Why anyone connect two MOSFETs in series?
I recently worked on a battery powered project with a buck-boost converter. When the battery is new, the converter steps down the voltage. As the battery ages, the converter boosts the voltage. An added wrinkle is a microprocessor varies the output voltage to levels optimized for specific operations.
When the battery voltage is near the desired output voltage, we can save power by connecting the output to the battery and disabling the power supply. Some power supply controller chips have a built in bypass feature. The part on this board does not, so we need a separate bypass circuit.
A P-type transistor connects the battery to the load when its gate is low. (See diagram on the right.) An N-type transistor is connected to this gate to ensure that the gate voltage can rise high enough to turn off the P transistor reliably. A diode is needed to prevent current from flowing backwards from the output, through the P-type FET’s body-drain diode, and back into the battery.
The trouble with this approach is some voltage is dropped across the R[DS,on] of the transistor, and more is dropped across the Schottky. The power lost can be as much as the power saved from not running the switching power supply.
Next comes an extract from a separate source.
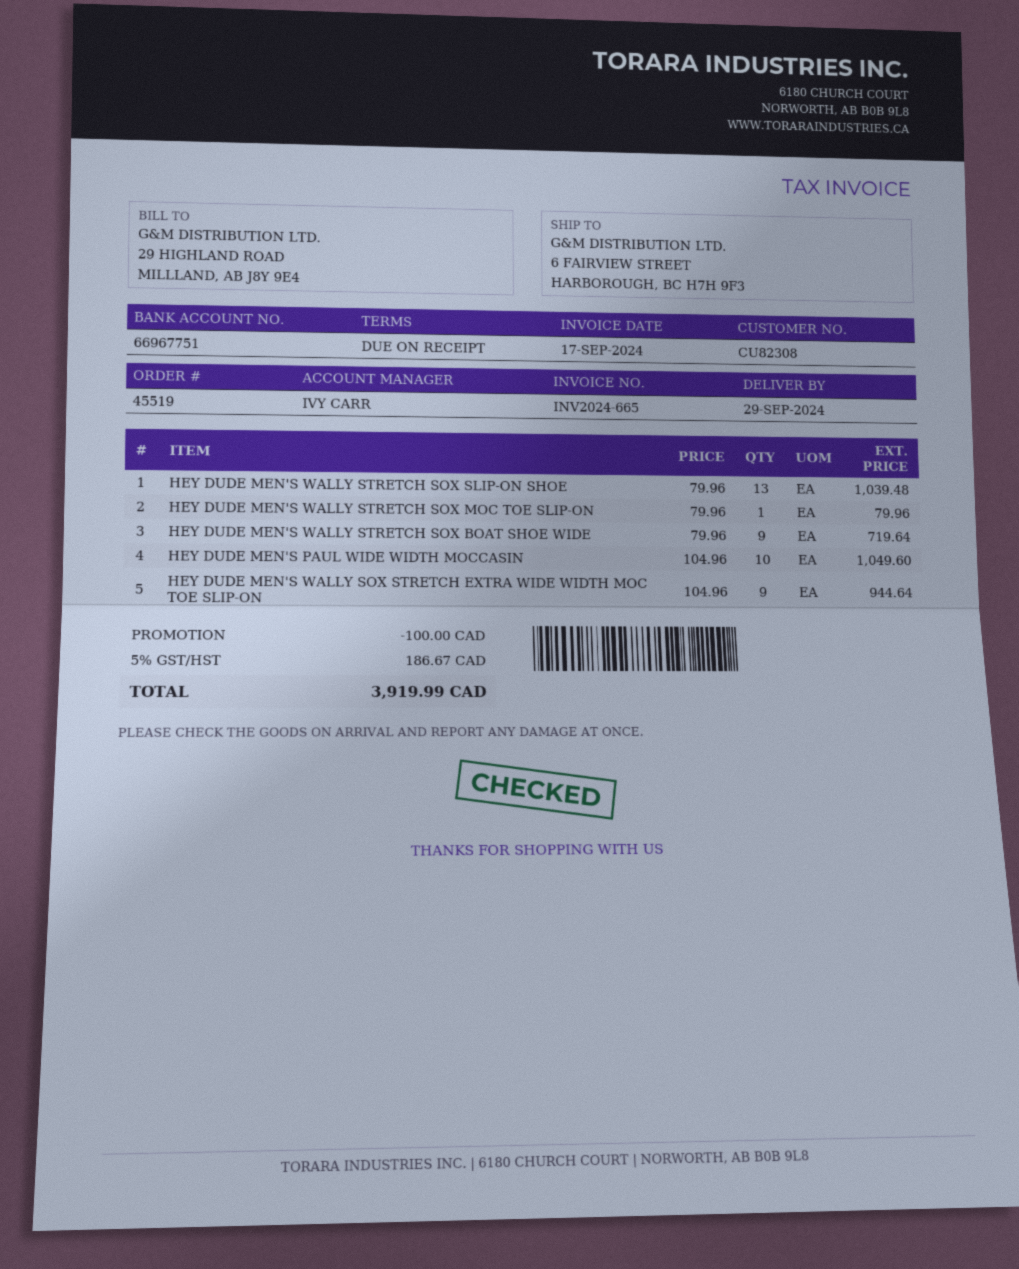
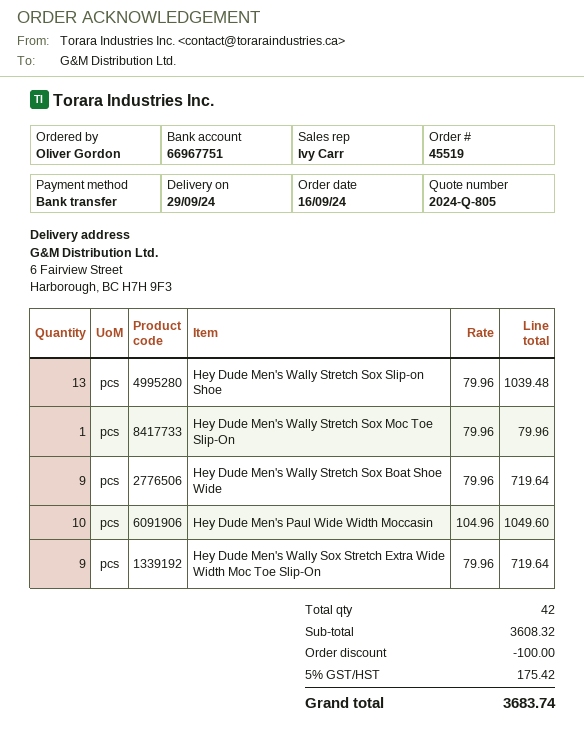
HEY DUDE MEN'S WALLY SOX STRETCH EXTRA WIDE WIDTH MOC TOE SLIP-ON: 9 x 104.96 = 944.64 -> 9 x 79.96 = 719.64
tax: 5% = 186.67 -> 5% = 175.42
total: 3919.99 -> 3683.74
There are transistors with amazingly low V[th] and R[DS,on], but nothing can be done about the Schottky’s drop. It will drop at least 0.2V at a few milliamps of current.
A colleague suggested using two FETs in series. If the output never exceeds two diode drops above the battery voltage, however, the Schottky isn’t needed. I found with 1V across the two transistors, just under 1uA flowed. If the supply output is 2.5V and input is two 1.5V cells, no current will flow through the body-drain diodes until the cells are exhausted. The extra R[DS,on], assuming the voltage at the source is large enough for the transistor to be fully tuned on, results in much less voltage drop than a Schottky. This is important because it wastes less battery power and allows the device to run without the power supply at lower battery voltages.
I’d be interested to hear other ideas about other high efficiency approaches to bypassing a supply, such as transistors that bring out the body connection or mechanical relays.